======== Material for this task ========

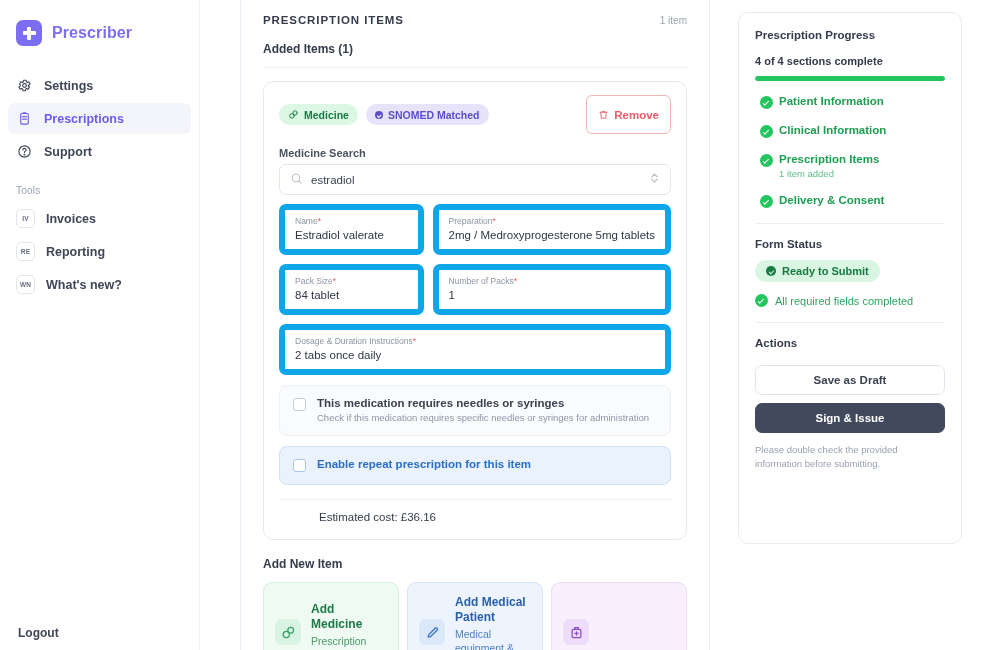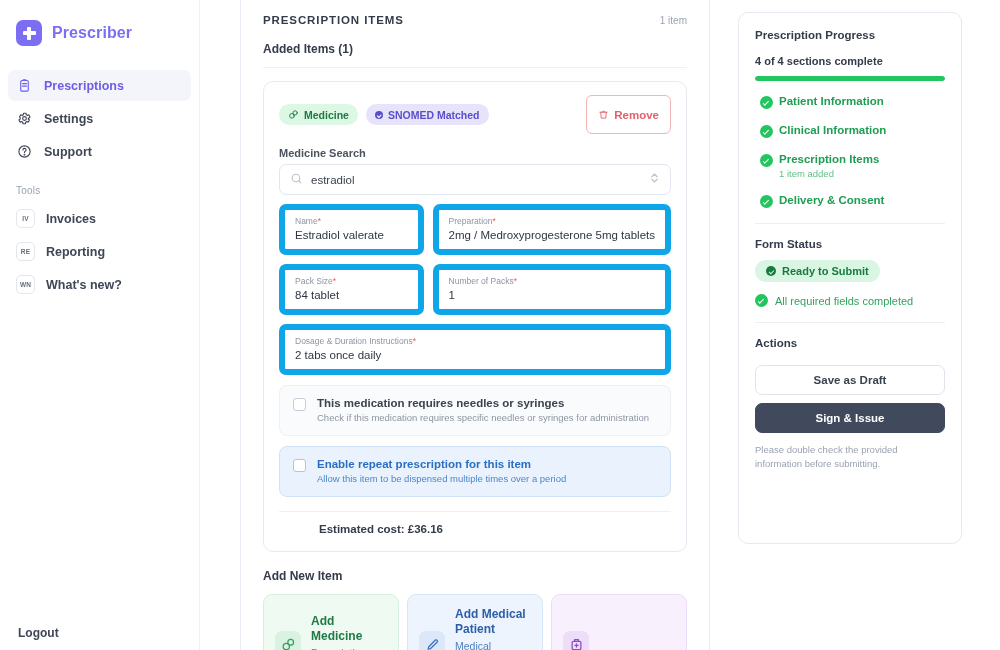--- a/index.html
+++ b/index.html
@@ -210,6 +210,15 @@
     </div>
 
     <nav class="nav">
+      <div class="nav-item">
+        <span class="ico">
+          <svg width="15" height="15" viewBox="0 0 24 24" fill="none" stroke="#3f4656" stroke-width="1.8" stroke-linecap="round" stroke-linejoin="round">
+            <circle cx="12" cy="12" r="3"></circle>
+            <path d="M19 12a7 7 0 0 0-.1-1l2-1.5-2-3.4-2.3 1a7 7 0 0 0-1.7-1l-.4-2.5h-4l-.4 2.5a7 7 0 0 0-1.7 1l-2.3-1-2 3.4L5.1 11a7 7 0 0 0 0 2l-2 1.5 2 3.4 2.3-1a7 7 0 0 0 1.7 1l.4 2.5h4l.4-2.5a7 7 0 0 0 1.7-1l2.3 1 2-3.4-2-1.5c.07-.33.1-.66.1-1z"></path>
+          </svg>
+        </span>
+        <span>Settings</span>
+      </div>
       <div class="nav-item active">
         <span class="ico">
           <svg width="15" height="15" viewBox="0 0 24 24" fill="none" stroke="#6c5ce7" stroke-width="1.8" stroke-linecap="round" stroke-linejoin="round">
@@ -223,15 +232,6 @@
       <div class="nav-item">
         <span class="ico">
           <svg width="15" height="15" viewBox="0 0 24 24" fill="none" stroke="#3f4656" stroke-width="1.8" stroke-linecap="round" stroke-linejoin="round">
-            <circle cx="12" cy="12" r="3"></circle>
-            <path d="M19 12a7 7 0 0 0-.1-1l2-1.5-2-3.4-2.3 1a7 7 0 0 0-1.7-1l-.4-2.5h-4l-.4 2.5a7 7 0 0 0-1.7 1l-2.3-1-2 3.4L5.1 11a7 7 0 0 0 0 2l-2 1.5 2 3.4 2.3-1a7 7 0 0 0 1.7 1l.4 2.5h4l.4-2.5a7 7 0 0 0 1.7-1l2.3 1 2-3.4-2-1.5c.07-.33.1-.66.1-1z"></path>
-          </svg>
-        </span>
-        <span>Settings</span>
-      </div>
-      <div class="nav-item">
-        <span class="ico">
-          <svg width="15" height="15" viewBox="0 0 24 24" fill="none" stroke="#3f4656" stroke-width="1.8" stroke-linecap="round" stroke-linejoin="round">
             <circle cx="12" cy="12" r="9"></circle>
               <path d="M9.5 9.5a2.5 2.5 0 1 1 3.2 2.4c-.6.2-.7.7-.7 1.1v.5"></path>
               <circle cx="12" cy="17" r="0.6" fill="#3f4656"></circle>

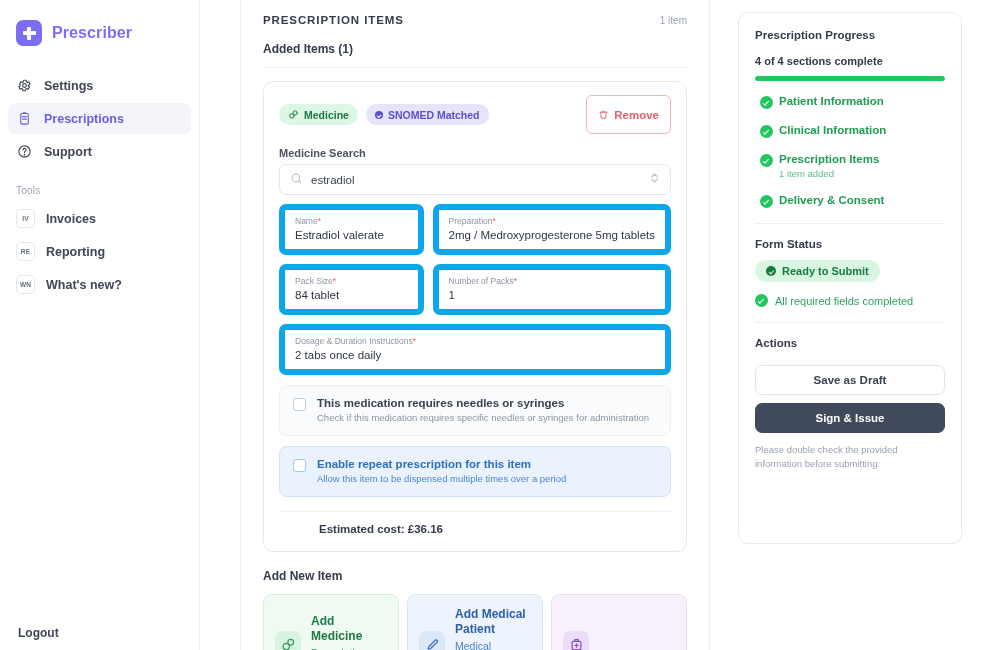--- a/index.html
+++ b/index.html
@@ -348,7 +348,6 @@
           <span class="cbox"></span>
           <span>
             <span class="cb-t1" style="display:block">Enable repeat prescription for this item</span>
-            <span class="cb-t2" style="display:block">Allow this item to be dispensed multiple times over a period</span>
           </span>
         </div>
 

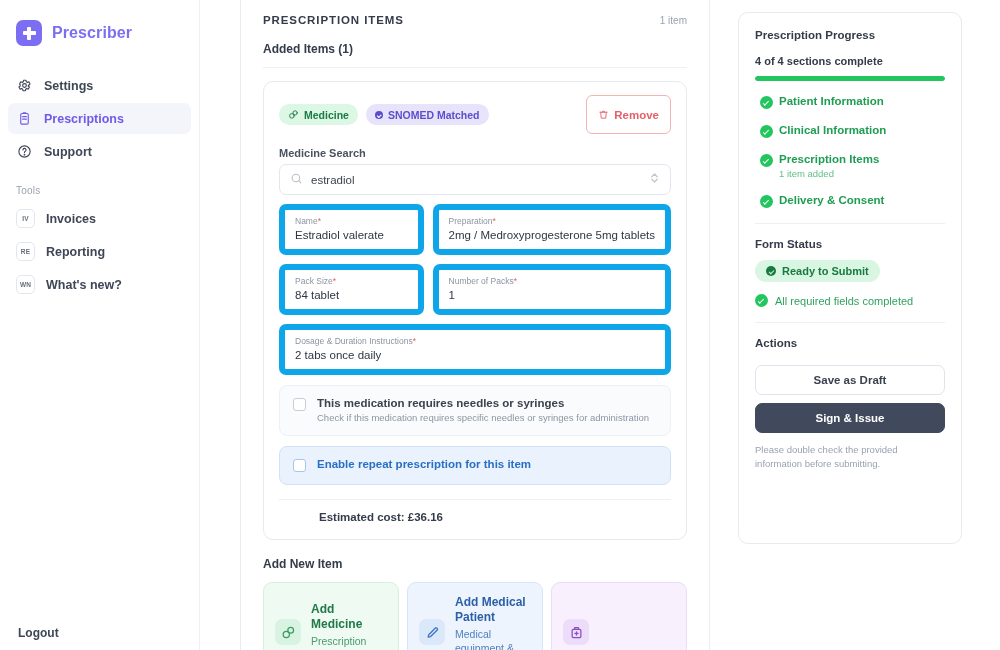--- a/index.html
+++ b/index.html
@@ -138,7 +138,7 @@
   .cb-blue .cb-t2 { color: #4b86cc; }
 
   .cost-hr { height: 1px; background: #edf0f5; margin: 14px 0 11px 0; }
-  .cost { font-size: 11.5px; font-weight: bold; color: #343b4a; padding-left: 40px; }
+  .cost { font-size: 11.5px; font-weight: normal; color: #343b4a; padding-left: 40px; }
 
   .add-new-title { margin-top: 17px; font-size: 12px; font-weight: bold; color: #343b4a; }
   .add-row { display: grid; grid-template-columns: 1fr 1fr 1fr; gap: 8px; margin-top: 11px; }

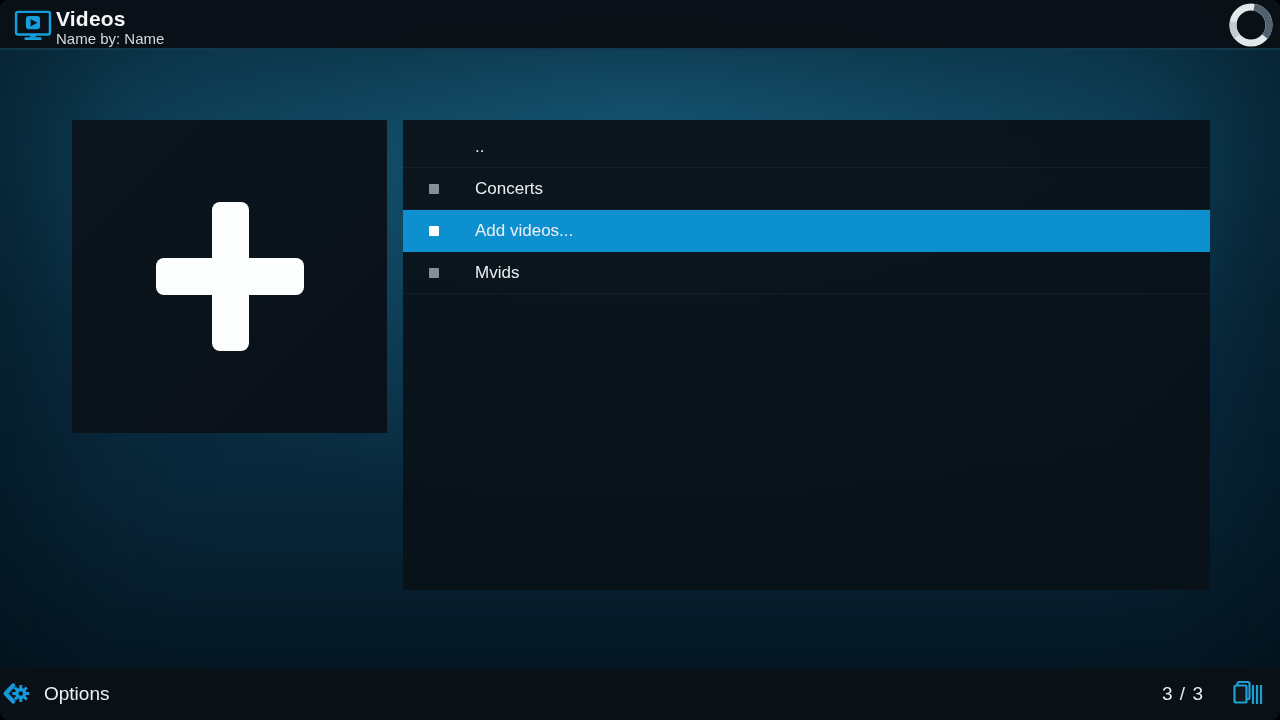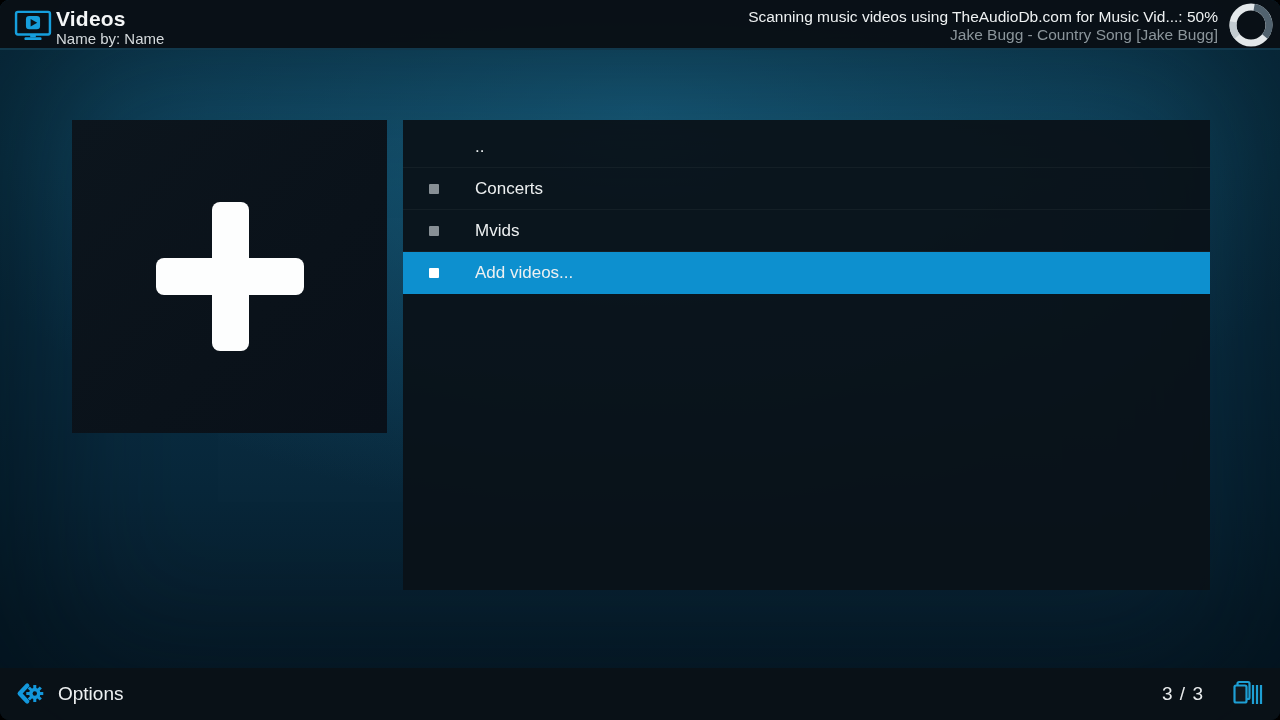--- a/index.html
+++ b/index.html
@@ -98,10 +98,6 @@
     <div class="title">Videos</div>
     <div class="subtitle">Name by: Name</div>
 
-    <div class="status-block">
-      <div class="status-line1">Scanning music videos using TheAudioDb.com for Music Vid...: 50%</div>
-      <div class="status-line2">Jake Bugg - Country Song [Jake Bugg]</div>
-    </div>
     <svg class="spinner" viewBox="0 0 46 46">
       <circle cx="23" cy="23" r="18" fill="none" stroke="#e3e8ea" stroke-width="7"></circle>
       <path d="M 26.1 5.3 A 18 18 0 0 1 36.8 34.6" fill="none" stroke="#51626e" stroke-width="7"></path>

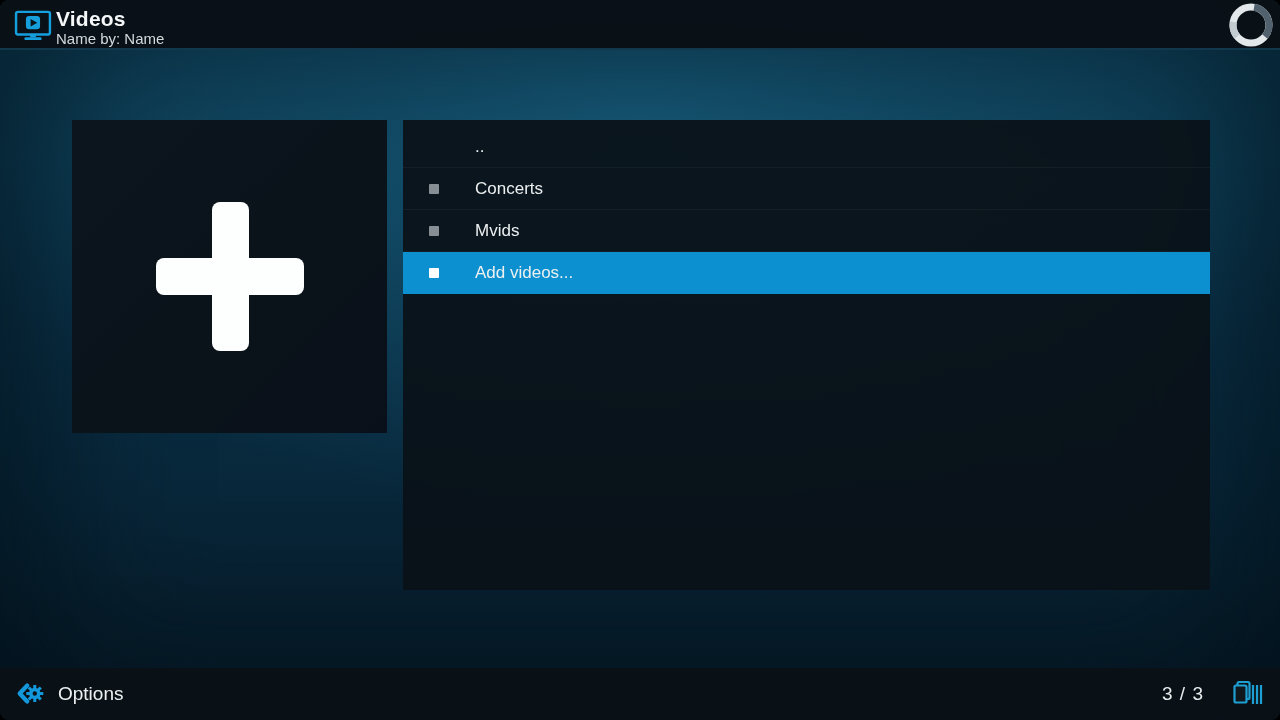--- a/index.html
+++ b/index.html
@@ -123,13 +123,13 @@
       <span class="bullet" style="visibility: visible;"></span>
       <span class="row-label">Concerts</span>
     </div>
+        <div class="list-row selected">
+      <span class="bullet" style="visibility: visible;"></span>
+      <span class="row-label">Add videos...</span>
+    </div>
         <div class="list-row">
       <span class="bullet" style="visibility: visible;"></span>
       <span class="row-label">Mvids</span>
-    </div>
-        <div class="list-row selected">
-      <span class="bullet" style="visibility: visible;"></span>
-      <span class="row-label">Add videos...</span>
     </div>
       </div>
   </div>

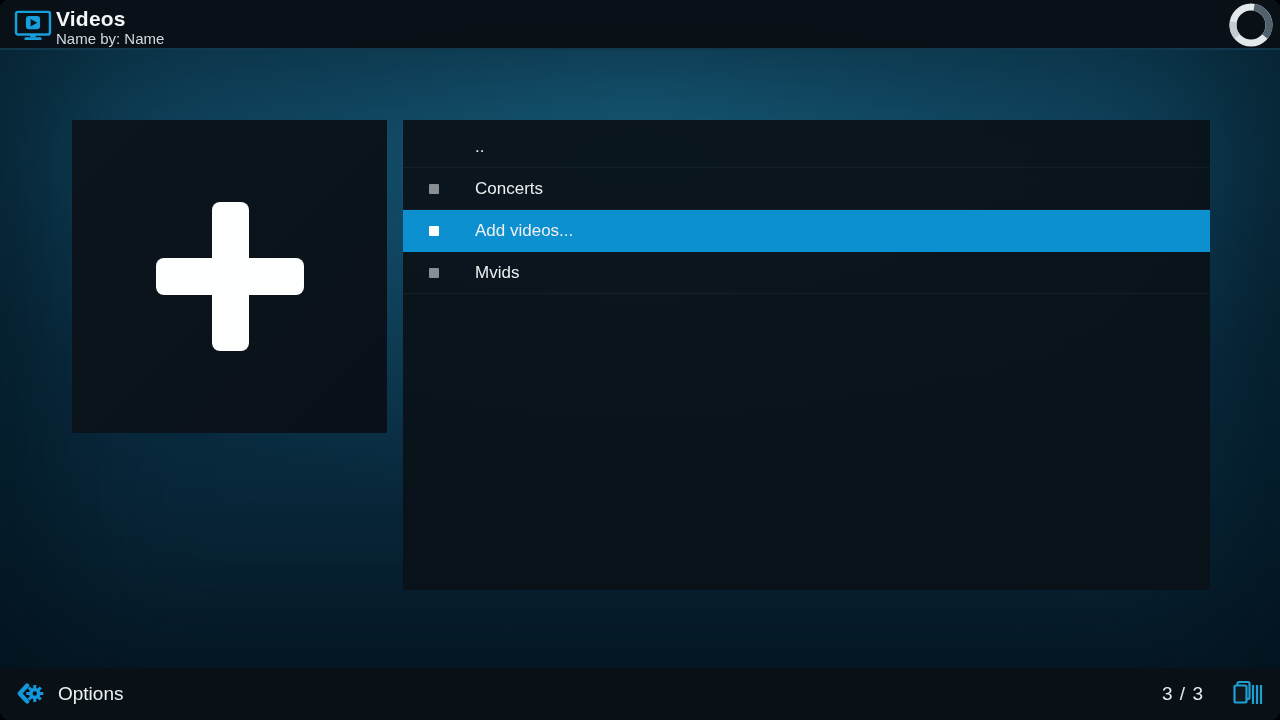--- a/index.html
+++ b/index.html
@@ -75,7 +75,7 @@
     position:absolute; left:0; top:668px; width:1280px; height:52px;
     background:rgba(10,17,23,0.95);
   }
-  .options-btn { position:absolute; left:14px; top:9px; height:34px; display:flex; align-items:center; cursor:pointer; }
+  .options-btn { position:absolute; left:0; top:9px; height:34px; display:flex; align-items:center; cursor:pointer; }
   .options-icon { width:34px; height:34px; }
   .options-label { margin-left:10px; font-size:19px; color:#eef1f2; }
   .position-group { position:absolute; right:16px; top:9px; height:34px; display:flex; align-items:center; }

========

* Work to complete:
Every line of the records containing the word "display" must appear in the answer.

* Expected answer:
             <span class="cb-t1" style="display:block">Enable repeat prescription for this item</span>
-            <span class="cb-t2" style="display:block">Allow this item to be dispensed multiple times over a period</span>
   .add-row { display: grid; grid-template-columns: 1fr 1fr 1fr; gap: 8px; margin-top: 11px; }
-  .options-btn { position:absolute; left:14px; top:9px; height:34px; display:flex; align-items:center; cursor:pointer; }
+  .options-btn { position:absolute; left:0; top:9px; height:34px; display:flex; align-items:center; cursor:pointer; }
   .position-group { position:absolute; right:16px; top:9px; height:34px; display:flex; align-items:center; }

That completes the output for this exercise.